What is Anti-Money Laundering (AML)?

Anti-money laundering refers to the regulations and procedures organisations and financial institutions follow to detect and prevent financial crimes such as money laundering and terrorism. It involves performing extensive due diligence on customers, monitoring their transactions for suspicious activities, and reporting them if a crime is suspected. AML compliance is usually carried out to prevent illegal activities such as tax evasion, political corruption, money laundering, terrorist financing, etc. 

What is the Difference Between KYC and AML?

Know Your Customer and Anti-Money Laundering are legal requirements for businesses to protect against financial crimes. However, they differ in the following ways:

Know Your Customer Anti-Money Laundering
Purpose To verify customer identities and monitor financial behaviour. To detect and prevent money laundering or terrorist financing activities.
Process Involves collecting and verifying customer information such as their name, address, date of birth, documents, etc. Involves risk assessment, reporting, and legal controls over suspicious activities and transactions.
Risk Management Identifying and assessing risks. Mitigating risks associated with money laundering.
Approach Comprehensive, continuous, and follows a risk-based approach. Proactively measures all AML risks and implements holistic policies to reduce them.

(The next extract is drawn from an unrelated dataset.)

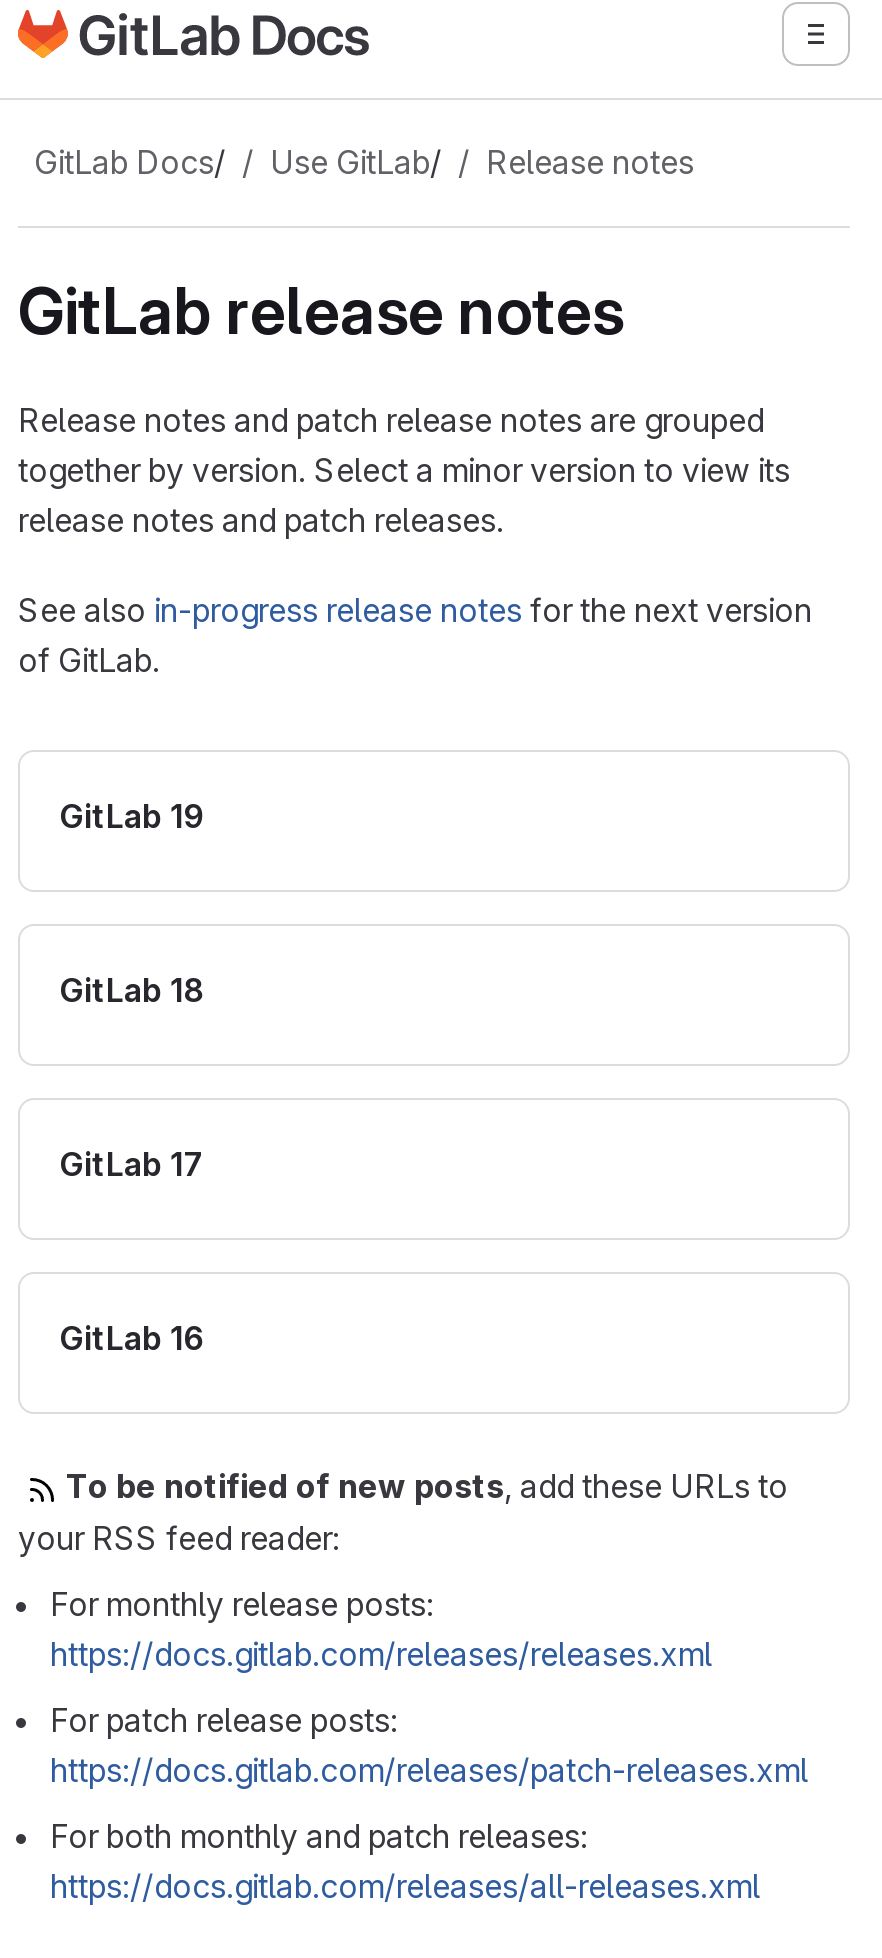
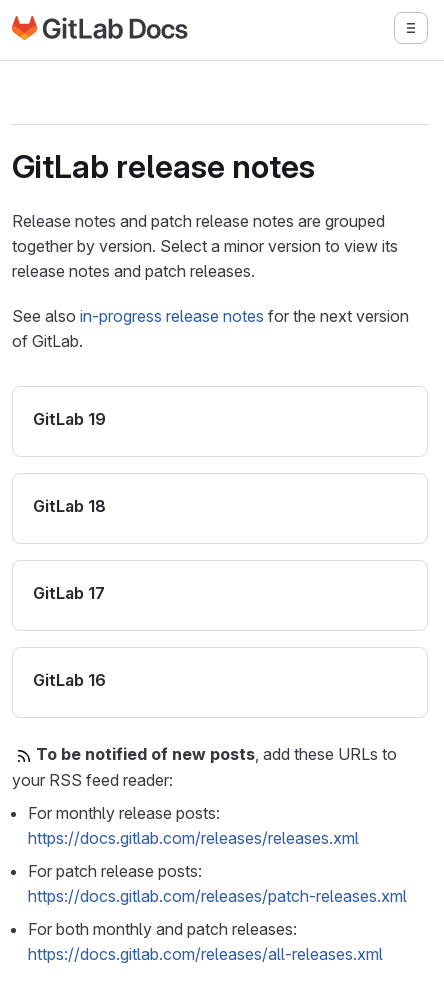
- GitLab Docs/
- Use GitLab/
- Release notes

Where and When are KYC and AML Required?

To prevent financial crimes, KYC and AML are required in various industries and circumstances. Following both are mandatory for all regulated entities, some of which include:

  • Financial institutions: Before onboarding new customers, assess risks and detect suspicious activity. 
  • Payment service providers: KYC and AML are done before opening digital wallets or activating digital transactions.
  • Cryptocurrency exchanges: Crypto and DeFi platforms implement KYC and AML before allowing users to trade or convert digital assets to prevent money laundering via cryptocurrencies.
  • Gambling and casinos: They are done upon player registration, during large transactions, and withdrawal of funds. 
  • Corporate entities: Large corporations and venture capital firms conduct KYC and AML checks during mergers, acquisitions, or major investments to ensure legitimacy and prevent illicit financial activities. 

What Does the AML Screening Process Look Like?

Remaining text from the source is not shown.